PROVIDED ENTRIES: Begin

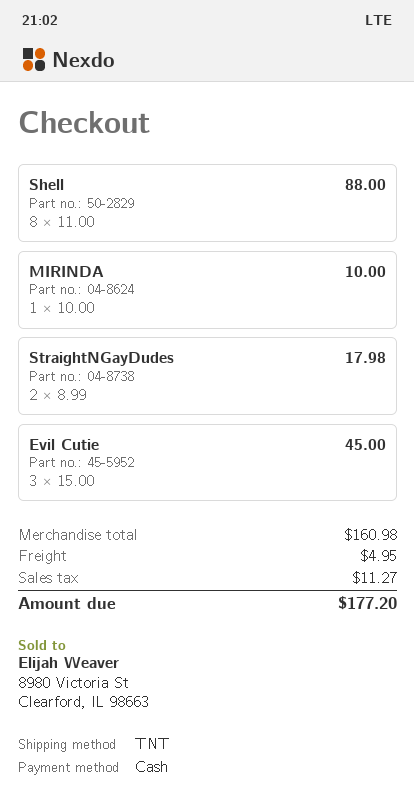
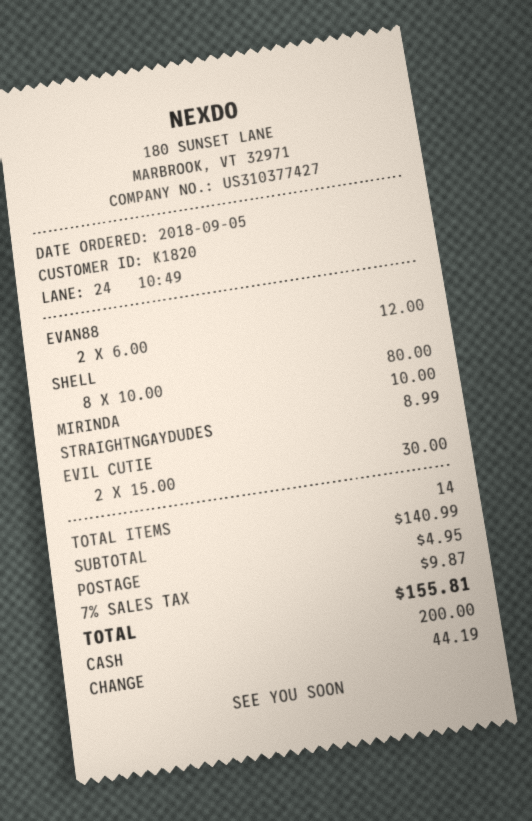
Shell: 8 x 11.00 = 88.00 -> 8 x 10.00 = 80.00
StraightNGayDudes: 2 x 8.99 = 17.98 -> 1 x 8.99 = 8.99
Evil Cutie: 3 x 15.00 = 45.00 -> 2 x 15.00 = 30.00
EVAN88: none -> 2 x 6.00 = 12.00
subtotal: 160.98 -> 140.99
tax: 11.27 -> 9.87
total: 177.20 -> 155.81

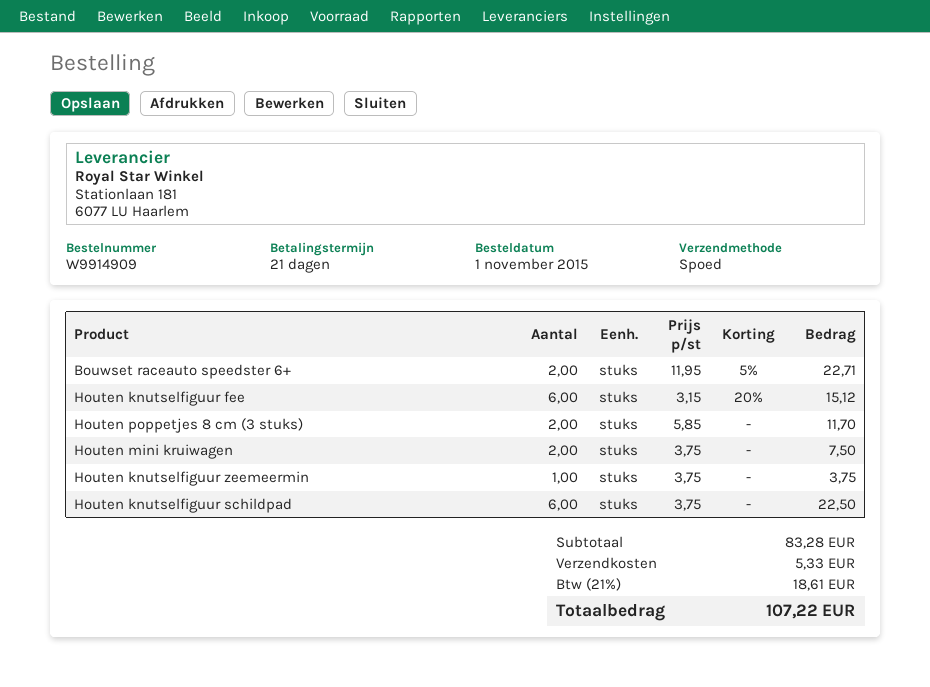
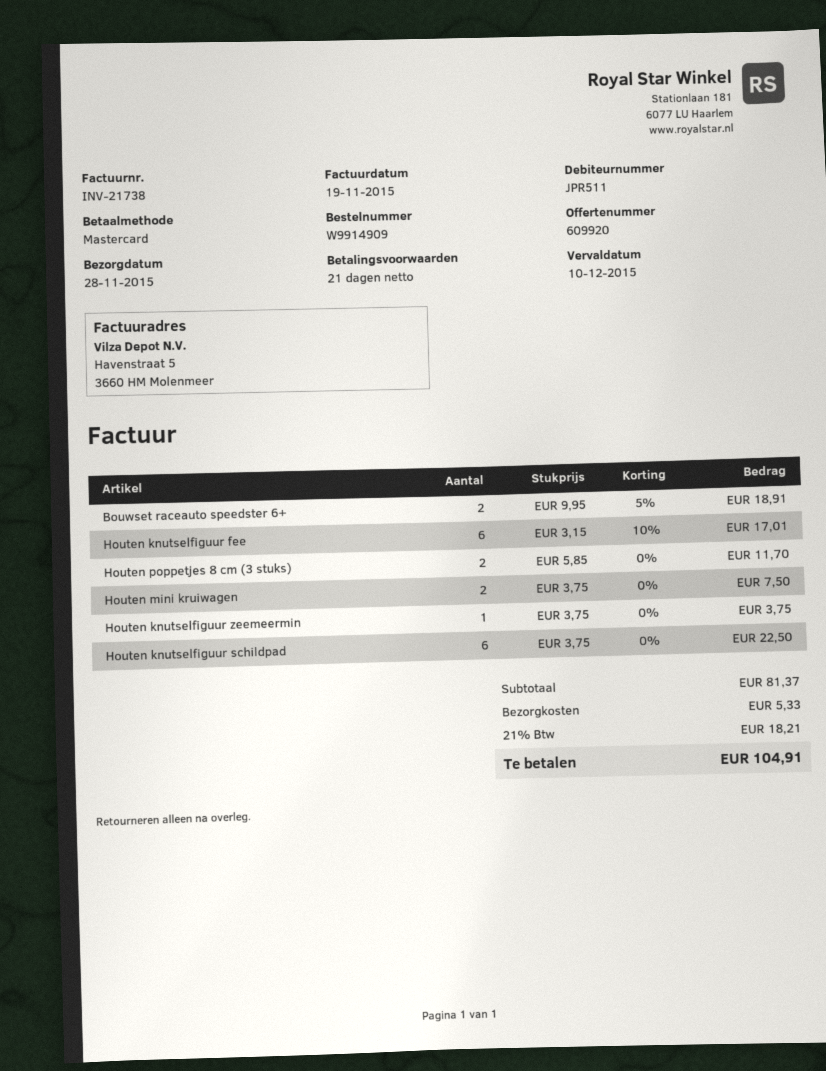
Bouwset raceauto speedster 6+: 2 x 11.95 - 5% = 22.71 -> 2 x 9.95 - 5% = 18.91
Houten knutselfiguur fee: 6 x 3.15 - 20% = 15.12 -> 6 x 3.15 - 10% = 17.01
subtotal: 83.28 -> 81.37
tax: 21% = 18.61 -> 21% = 18.21
total: 107.22 -> 104.91

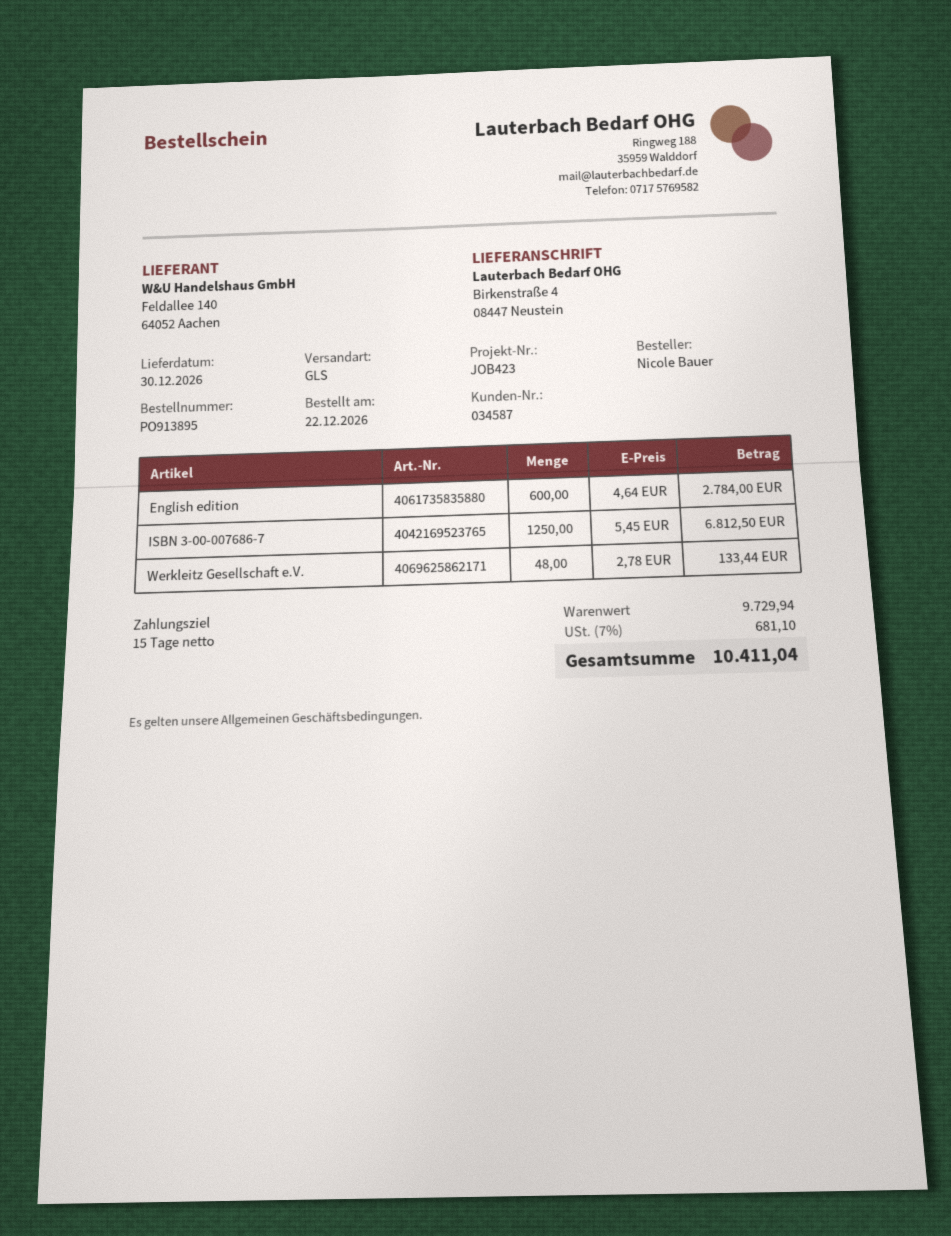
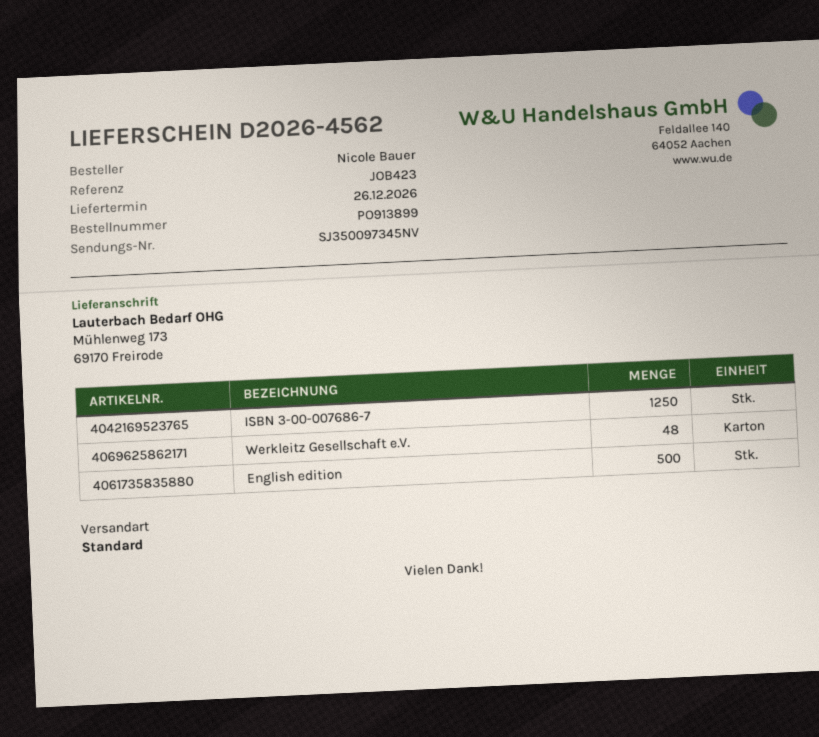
order number: PO913895 -> PO913899
delivery date: 2026-12-30 -> 2026-12-26
shipping method: GLS -> standard
ship to: Birkenstraße 4, 08447 Neustein -> Mühlenweg 173, 69170 Freirode
English edition: 600 -> 500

PROVIDED ENTRIES: End

== WORK INSTRUCTIONS ==
Pictures aside, every entry above must be repeated exactly.

== ANSWER SECTION ==
Shell: 8 x 11.00 = 88.00 -> 8 x 10.00 = 80.00
StraightNGayDudes: 2 x 8.99 = 17.98 -> 1 x 8.99 = 8.99
Evil Cutie: 3 x 15.00 = 45.00 -> 2 x 15.00 = 30.00
EVAN88: none -> 2 x 6.00 = 12.00
subtotal: 160.98 -> 140.99
tax: 11.27 -> 9.87
total: 177.20 -> 155.81

Bouwset raceauto speedster 6+: 2 x 11.95 - 5% = 22.71 -> 2 x 9.95 - 5% = 18.91
Houten knutselfiguur fee: 6 x 3.15 - 20% = 15.12 -> 6 x 3.15 - 10% = 17.01
subtotal: 83.28 -> 81.37
tax: 21% = 18.61 -> 21% = 18.21
total: 107.22 -> 104.91

order number: PO913895 -> PO913899
delivery date: 2026-12-30 -> 2026-12-26
shipping method: GLS -> standard
ship to: Birkenstraße 4, 08447 Neustein -> Mühlenweg 173, 69170 Freirode
English edition: 600 -> 500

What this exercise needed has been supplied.